In the movie the protesters aren't wearing flower leis. I don't point this out to quibble with the director's costume choice but rather to draw attention to the curious absence of the spiritual sentiment that held these marchers together. They firmly believed that only a religious faith capable of transcending clannish religious divisions could challenge the deep injustices of American society. This confidence in a divine love that made the overcoming of such religious parochialism possible swelled in the hearts of the marchers and anchored the close friendship between King and Heschel. The activists truly felt that the many faces of God had their eyes on Selma. No statement better captures the essence of this scene than the one Heschel made when reflecting on the event some time later:

"For many of us the march from Selma to Montgomery was about protest and prayer. Legs are not lips and walking is not kneeling. And yet our legs uttered songs. Even without words, our march was worship. I felt my legs were praying."

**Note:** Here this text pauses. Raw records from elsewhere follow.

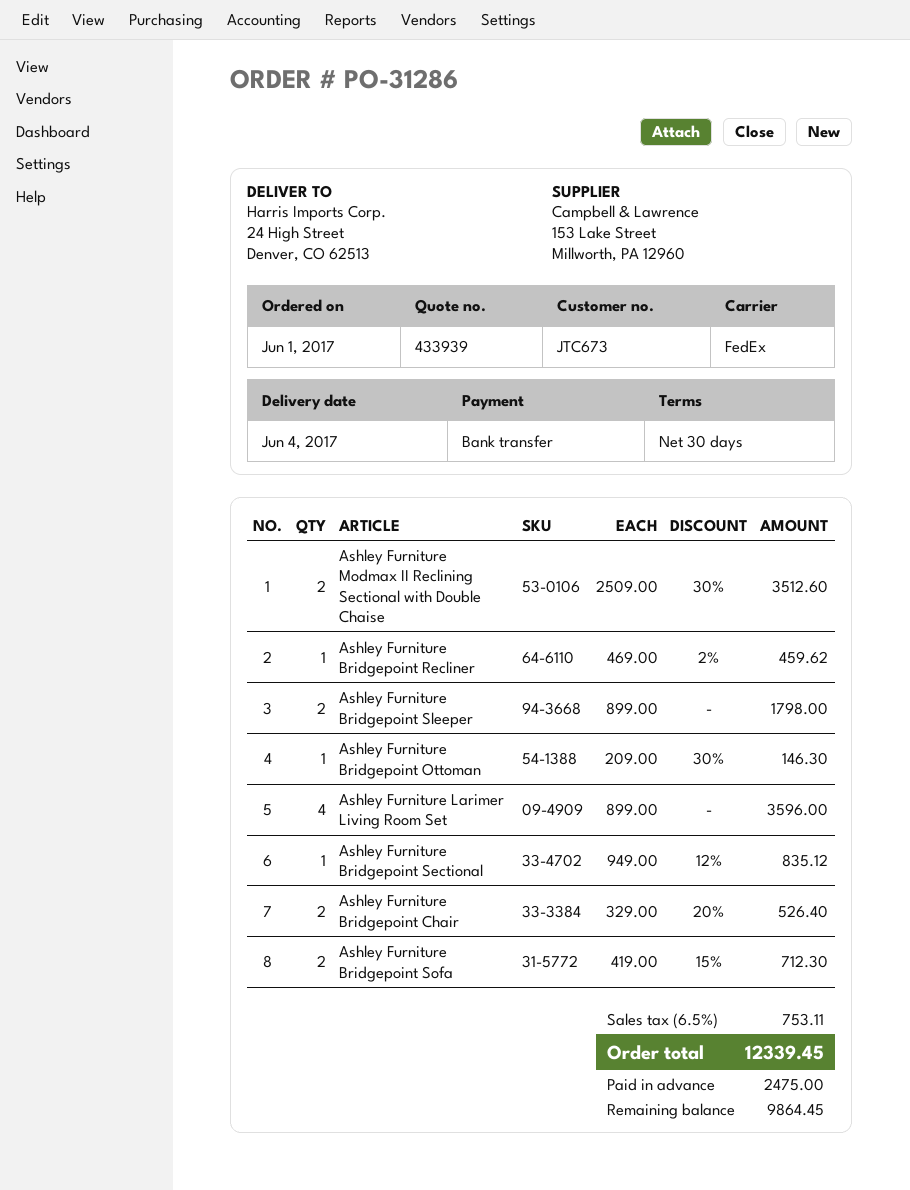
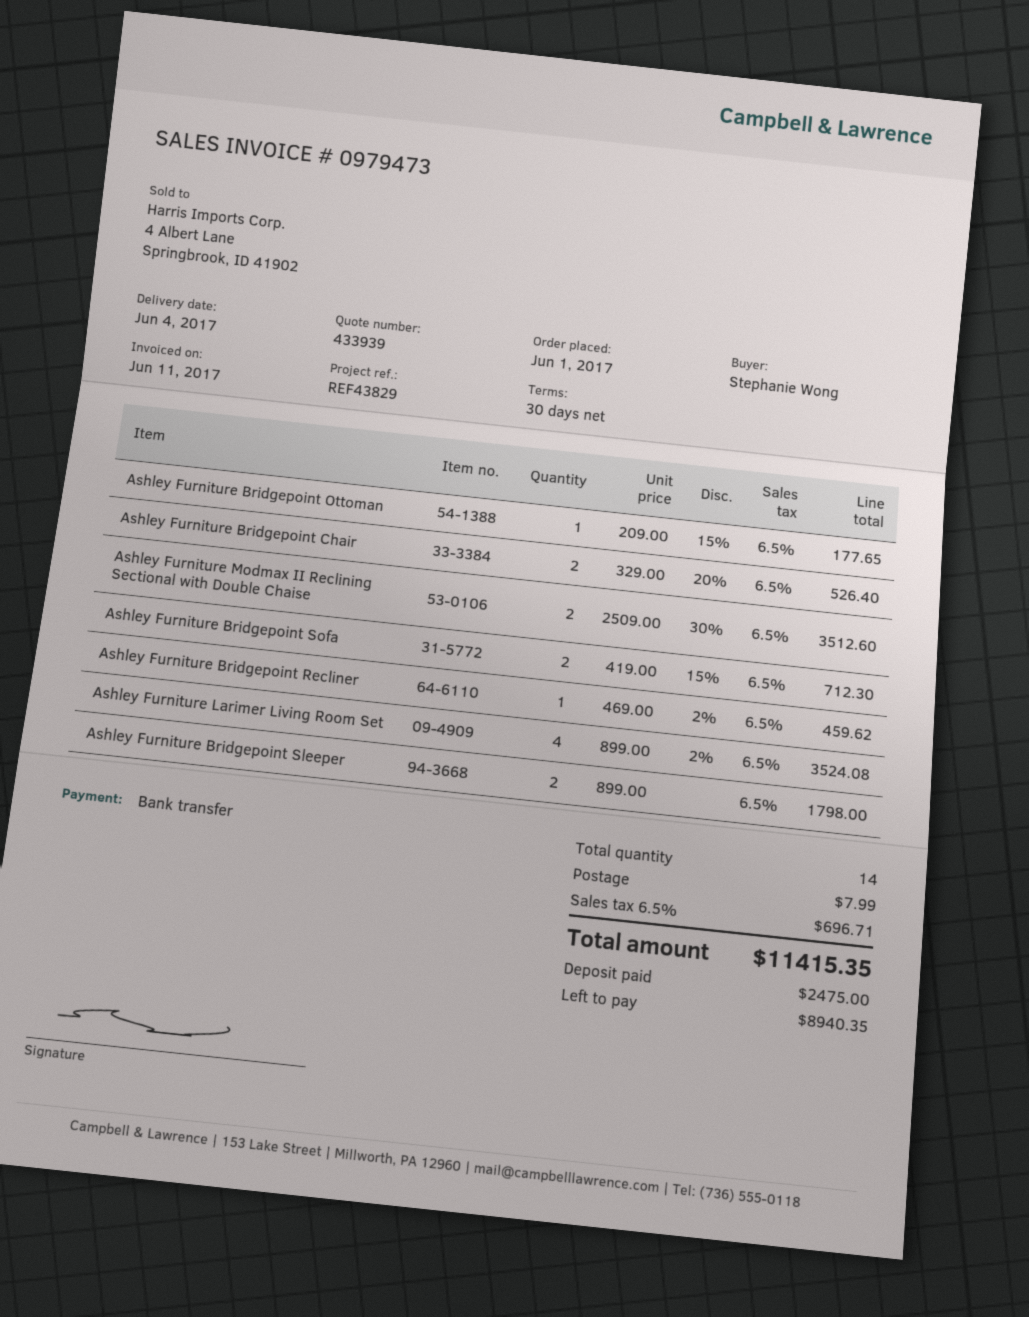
Ashley Furniture Bridgepoint Ottoman: 1 x 209.00 - 30% = 146.30 -> 1 x 209.00 - 15% = 177.65
Ashley Furniture Larimer Living Room Set: 4 x 899.00 = 3596.00 -> 4 x 899.00 - 2% = 3524.08
Ashley Furniture Bridgepoint Sectional: 1 x 949.00 - 12% = 835.12 -> none
shipping: none -> 7.99
tax: 6.5% = 753.11 -> 6.5% = 696.71
total: 12339.45 -> 11415.35
balance: 9864.45 -> 8940.35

In those few words we find a pointed commentary on the civil rights movement as well as an explanation of what made it possible. The march from Selma to Montgomery stands as a symbol for the fusion of faith and activism, the merger of deep spirituality with the fight for social and racial justice. This union is precisely what Heschel wants us to understand. When protest and prayer fully come together, the divine is miraculously present among people. In those rare moments, people realize that they are part of something that transcends the now, and that they are part of some greater plan of history. Heschel's friend King was certain that the divine that reveals itself in those moments is the focal point of all the great religious traditions of the world. As he said in his 1967 speech at Riverside Church in New York, there is a "Hindu-Muslim-Christian-Jewish-Buddhist belief about ultimate reality" that can be tapped into through love and justice.

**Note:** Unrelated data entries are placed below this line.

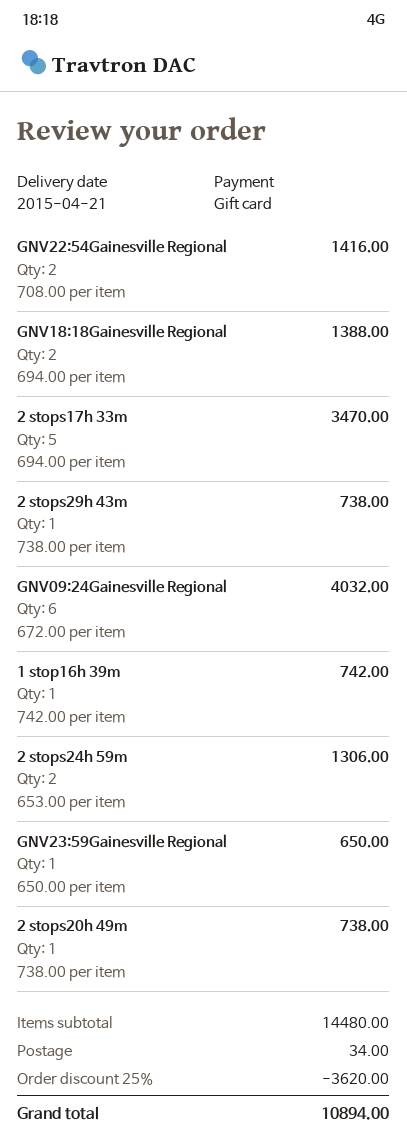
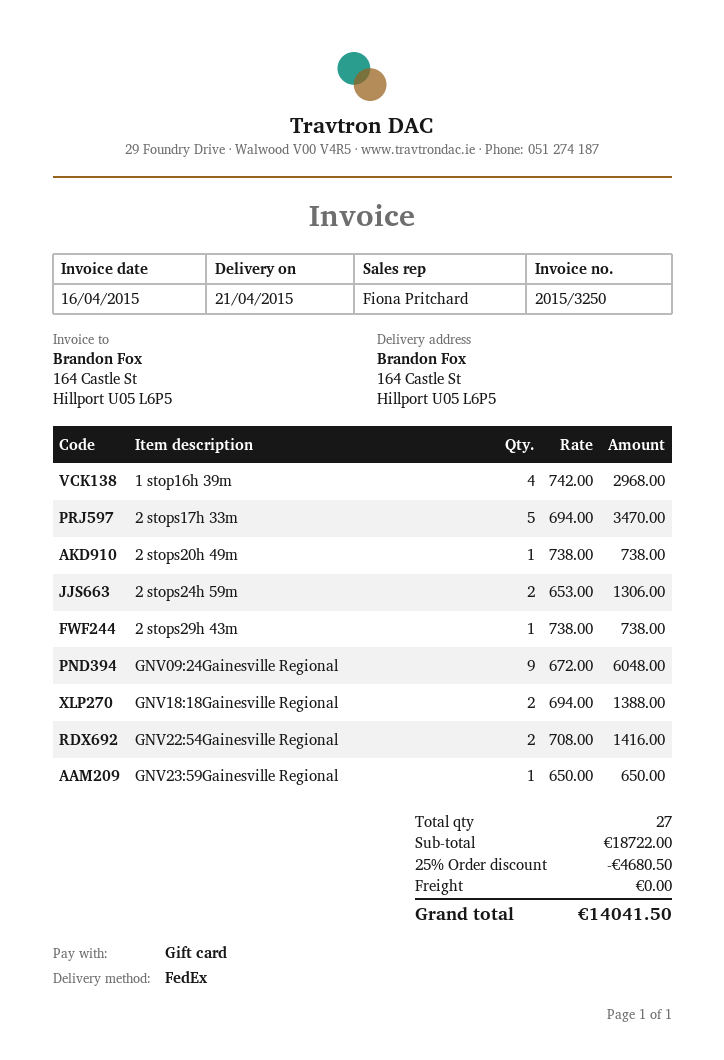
GNV09:24Gainesville Regional: 6 x 672.00 = 4032.00 -> 9 x 672.00 = 6048.00
1 stop16h 39m: 1 x 742.00 = 742.00 -> 4 x 742.00 = 2968.00
subtotal: 14480.00 -> 18722.00
discount: 25% = 3620.00 -> 25% = 4680.50
shipping: 34.00 -> 0.00
total: 10894.00 -> 14041.50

Selma does many remarkable things beautifully and powerfully, but the one message it fails to communicate is the one most central to the civil rights movement and most needed in our day; namely, this fusion of the spiritual with the political. In Selma, no religious imagination transcends reality, and no legs are praying. Perhaps this silence has something to do with the harmful connection between religion and politics that dominates the headlines these days -- bigoted Christian fundamentalists in America, fanatical Islamic Jihadists in Europe and the Middle East, hawkish Jewish religious nationalists in Israel and irate Hindutva radicals in South Asia. But all of these recent outbursts of religious extremism cannot change the close connection of faith and protest in America's civil rights movement. In fact, these extremes make knowing this history all the more urgent.

King (along with Heschel and the other interfaith activists in Selma) remind us that protest and prayer do belong together. Faith without activism is selfish, and activism without faith risks running empty. The image of the march still stands as a symbol of the need for broad coalitions across the boundaries of faith and race to bring about social change and justice. The march from Selma testifies to the fact that human legs can indeed pray.